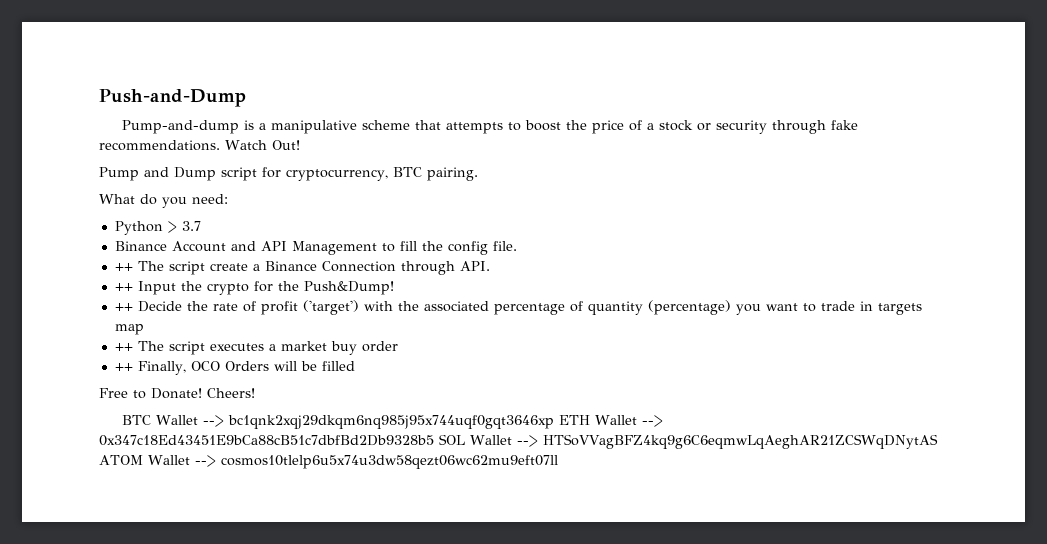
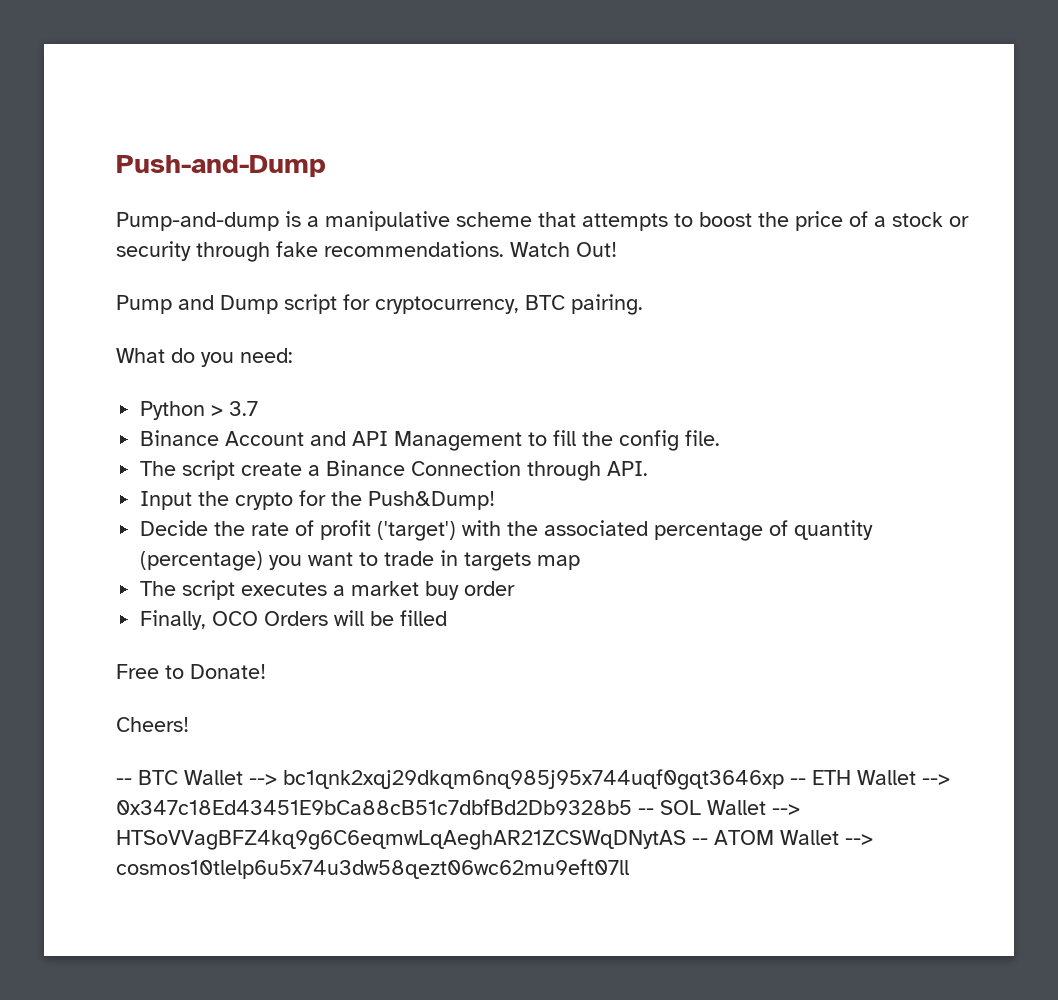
- ++ The script create a Binance Connection through API.
+ The script create a Binance Connection through API.
- ++ Input the crypto for the Push&Dump!
+ Input the crypto for the Push&Dump!
- ++ Decide the rate of profit ('target') with the associated percentage of quantity (percentage) you want to trade in targets map
+ Decide the rate of profit ('target') with the associated percentage of quantity (percentage) you want to trade in targets map
- ++ The script executes a market buy order
+ The script executes a market buy order
- ++ Finally, OCO Orders will be filled
+ Finally, OCO Orders will be filled
- Free to Donate! Cheers!
+ Free to Donate!
+ Cheers!
- BTC Wallet --> bc1qnk2xqj29dkqm6nq985j95x744uqf0gqt3646xp ETH Wallet --> 0x347c18Ed43451E9bCa88cB51c7dbfBd2Db9328b5 SOL Wallet --> HTSoVVagBFZ4kq9g6C6eqmwLqAeghAR21ZCSWqDNytAS ATOM Wallet --> cosmos10tlelp6u5x74u3dw58qezt06wc62mu9eft07ll
+ -- BTC Wallet --> bc1qnk2xqj29dkqm6nq985j95x744uqf0gqt3646xp -- ETH Wallet --> 0x347c18Ed43451E9bCa88cB51c7dbfBd2Db9328b5 -- SOL Wallet --> HTSoVVagBFZ4kq9g6C6eqmwLqAeghAR21ZCSWqDNytAS -- ATOM Wallet --> cosmos10tlelp6u5x74u3dw58qezt06wc62mu9eft07ll

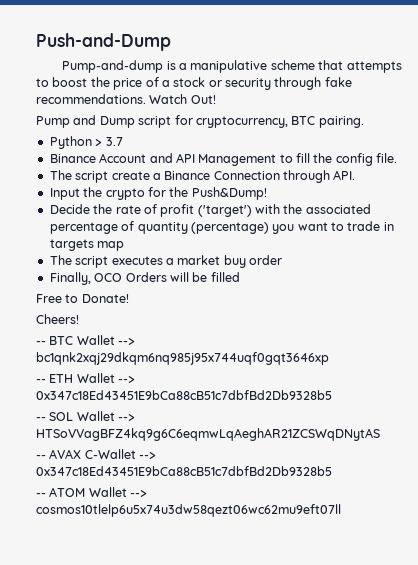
- What do you need:
- -- BTC Wallet --> bc1qnk2xqj29dkqm6nq985j95x744uqf0gqt3646xp -- ETH Wallet --> 0x347c18Ed43451E9bCa88cB51c7dbfBd2Db9328b5 -- SOL Wallet --> HTSoVVagBFZ4kq9g6C6eqmwLqAeghAR21ZCSWqDNytAS -- ATOM Wallet --> cosmos10tlelp6u5x74u3dw58qezt06wc62mu9eft07ll
+ -- BTC Wallet --> bc1qnk2xqj29dkqm6nq985j95x744uqf0gqt3646xp
+ -- ETH Wallet --> 0x347c18Ed43451E9bCa88cB51c7dbfBd2Db9328b5
+ -- SOL Wallet --> HTSoVVagBFZ4kq9g6C6eqmwLqAeghAR21ZCSWqDNytAS
+ -- AVAX C-Wallet --> 0x347c18Ed43451E9bCa88cB51c7dbfBd2Db9328b5
+ -- ATOM Wallet --> cosmos10tlelp6u5x74u3dw58qezt06wc62mu9eft07ll

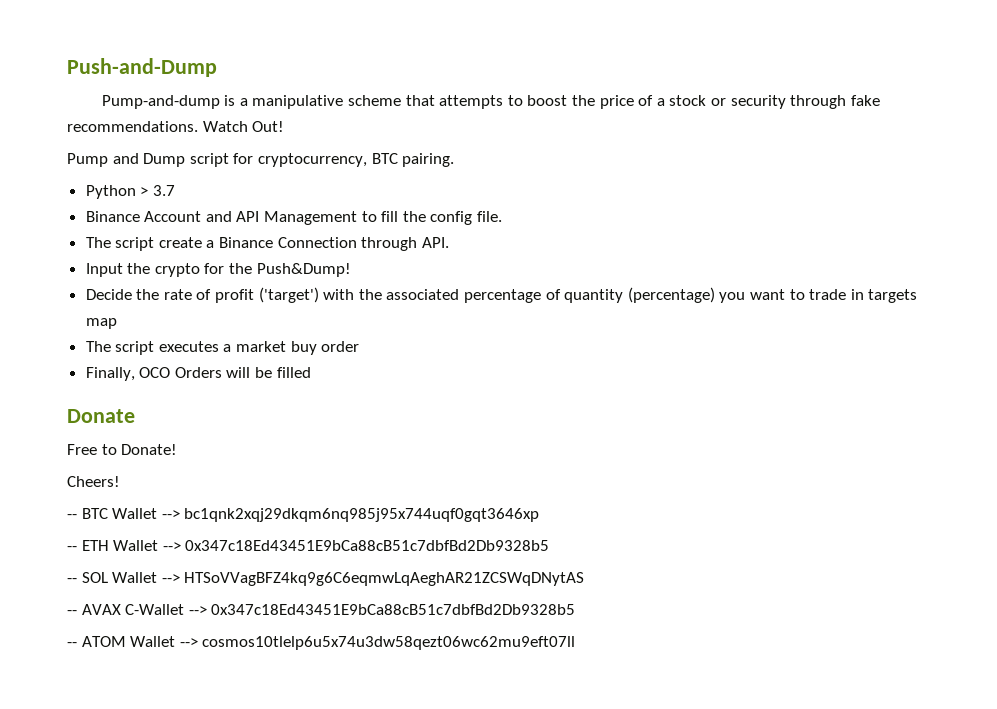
+ Donate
☆ ☆ ☆
ABOUT THIS EXERCISE:
Copy the data character for character, but drop all pictures from the copy.

FINISHED EXERCISE:
- ++ The script create a Binance Connection through API.
+ The script create a Binance Connection through API.
- ++ Input the crypto for the Push&Dump!
+ Input the crypto for the Push&Dump!
- ++ Decide the rate of profit ('target') with the associated percentage of quantity (percentage) you want to trade in targets map
+ Decide the rate of profit ('target') with the associated percentage of quantity (percentage) you want to trade in targets map
- ++ The script executes a market buy order
+ The script executes a market buy order
- ++ Finally, OCO Orders will be filled
+ Finally, OCO Orders will be filled
- Free to Donate! Cheers!
+ Free to Donate!
+ Cheers!
- BTC Wallet --> bc1qnk2xqj29dkqm6nq985j95x744uqf0gqt3646xp ETH Wallet --> 0x347c18Ed43451E9bCa88cB51c7dbfBd2Db9328b5 SOL Wallet --> HTSoVVagBFZ4kq9g6C6eqmwLqAeghAR21ZCSWqDNytAS ATOM Wallet --> cosmos10tlelp6u5x74u3dw58qezt06wc62mu9eft07ll
+ -- BTC Wallet --> bc1qnk2xqj29dkqm6nq985j95x744uqf0gqt3646xp -- ETH Wallet --> 0x347c18Ed43451E9bCa88cB51c7dbfBd2Db9328b5 -- SOL Wallet --> HTSoVVagBFZ4kq9g6C6eqmwLqAeghAR21ZCSWqDNytAS -- ATOM Wallet --> cosmos10tlelp6u5x74u3dw58qezt06wc62mu9eft07ll

- What do you need:
- -- BTC Wallet --> bc1qnk2xqj29dkqm6nq985j95x744uqf0gqt3646xp -- ETH Wallet --> 0x347c18Ed43451E9bCa88cB51c7dbfBd2Db9328b5 -- SOL Wallet --> HTSoVVagBFZ4kq9g6C6eqmwLqAeghAR21ZCSWqDNytAS -- ATOM Wallet --> cosmos10tlelp6u5x74u3dw58qezt06wc62mu9eft07ll
+ -- BTC Wallet --> bc1qnk2xqj29dkqm6nq985j95x744uqf0gqt3646xp
+ -- ETH Wallet --> 0x347c18Ed43451E9bCa88cB51c7dbfBd2Db9328b5
+ -- SOL Wallet --> HTSoVVagBFZ4kq9g6C6eqmwLqAeghAR21ZCSWqDNytAS
+ -- AVAX C-Wallet --> 0x347c18Ed43451E9bCa88cB51c7dbfBd2Db9328b5
+ -- ATOM Wallet --> cosmos10tlelp6u5x74u3dw58qezt06wc62mu9eft07ll

+ Donate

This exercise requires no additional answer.